Volume XIX | Issue 1 | Spring 2019
Adrian lies in Malheur County, Oregon, near the confluence of the Snake River and the Owyhee River.

A future for Adrian

Residents of Adrian work to create a 20-year vision for their town

It began with a conversation. Community members at an Adrian High School basketball game in January 2018 began talking about how to make positive changes in their town, which was suffering some hard times. Adrian’s only grocery store was closed. The track team didn’t have a track. The town’s physical appearance needed a little help. 

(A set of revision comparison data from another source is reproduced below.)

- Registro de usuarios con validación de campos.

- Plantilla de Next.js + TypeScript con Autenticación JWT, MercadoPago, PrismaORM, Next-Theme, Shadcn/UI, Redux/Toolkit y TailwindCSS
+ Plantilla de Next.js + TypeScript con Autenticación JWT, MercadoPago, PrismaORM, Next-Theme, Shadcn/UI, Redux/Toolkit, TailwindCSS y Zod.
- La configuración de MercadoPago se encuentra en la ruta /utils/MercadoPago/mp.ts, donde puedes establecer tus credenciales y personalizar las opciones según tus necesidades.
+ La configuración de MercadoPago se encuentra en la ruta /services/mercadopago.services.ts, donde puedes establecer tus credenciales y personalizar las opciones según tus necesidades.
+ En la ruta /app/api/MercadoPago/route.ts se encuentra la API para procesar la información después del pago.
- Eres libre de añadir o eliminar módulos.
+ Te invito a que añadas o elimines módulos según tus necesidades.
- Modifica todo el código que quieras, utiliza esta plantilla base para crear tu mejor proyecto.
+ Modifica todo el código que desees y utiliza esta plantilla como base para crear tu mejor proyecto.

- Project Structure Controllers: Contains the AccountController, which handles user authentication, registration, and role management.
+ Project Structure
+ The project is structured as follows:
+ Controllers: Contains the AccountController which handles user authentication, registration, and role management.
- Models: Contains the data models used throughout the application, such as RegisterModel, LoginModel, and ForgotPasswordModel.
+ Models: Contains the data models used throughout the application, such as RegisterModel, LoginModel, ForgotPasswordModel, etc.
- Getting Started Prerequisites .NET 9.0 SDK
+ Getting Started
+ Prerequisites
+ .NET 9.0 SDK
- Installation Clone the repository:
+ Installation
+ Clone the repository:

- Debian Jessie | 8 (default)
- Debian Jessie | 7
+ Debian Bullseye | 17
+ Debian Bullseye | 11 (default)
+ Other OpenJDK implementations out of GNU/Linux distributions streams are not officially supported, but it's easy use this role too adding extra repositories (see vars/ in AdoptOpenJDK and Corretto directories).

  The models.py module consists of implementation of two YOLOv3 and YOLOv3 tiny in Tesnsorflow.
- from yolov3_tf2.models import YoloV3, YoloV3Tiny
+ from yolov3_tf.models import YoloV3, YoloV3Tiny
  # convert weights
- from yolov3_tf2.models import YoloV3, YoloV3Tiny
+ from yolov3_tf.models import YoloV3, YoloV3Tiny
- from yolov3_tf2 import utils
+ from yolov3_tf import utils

“We started talking about things that needed to change and how to do this,” says Adrian native Nickie Shira, who moved back to the community after college and now works for the Malheur Education Service District. “And we decided to bring the community together to see what we needed to do to have a healthy vibrant community in the next 20 years or so.”

Adrian 2040

And that’s how the Adrian 2040 initiative was launched. In February 2018, Adrian residents, including business owners, student leaders, farmers and parents, began a series of meetings exploring community needs. Beautification of the town was one of the first projects the group tackled, and a town cleanup day was scheduled. 

“The day before the cleanup we had a community movie night and 120 people came for the movie, kids games and a dinner made and served by the sheriff’s department,” says student volunteer Sadey Speelmon. “The turnout for the cleanup day was even bigger than the night before — 200 people — which is huge because Adrian only has 115 residents.”

Other actions resulting from Adrian 2040 efforts include a farmers market, Neighborhood Watch trainings and plans for new sidewalks for safe school access. 

The most recent success enjoyed by the group is the opening in January of the Adrian Food Pantry, which aims to fill the gap left when the town’s only grocery store closed two years ago after its roof collapsed in a snowstorm. The pantry, located at the high school, serves 15 to 20 families a week, with the number increasing all the time.

“It’s just so encouraging to see how many people keep showing up to the meetings,” Shira says. “Every meeting we’ve had more people. Between the first and second meeting our numbers just doubled. I’m motivated to do this work by our future generations. I want Adrian to continue to be a great place to live and grow and raise our families.”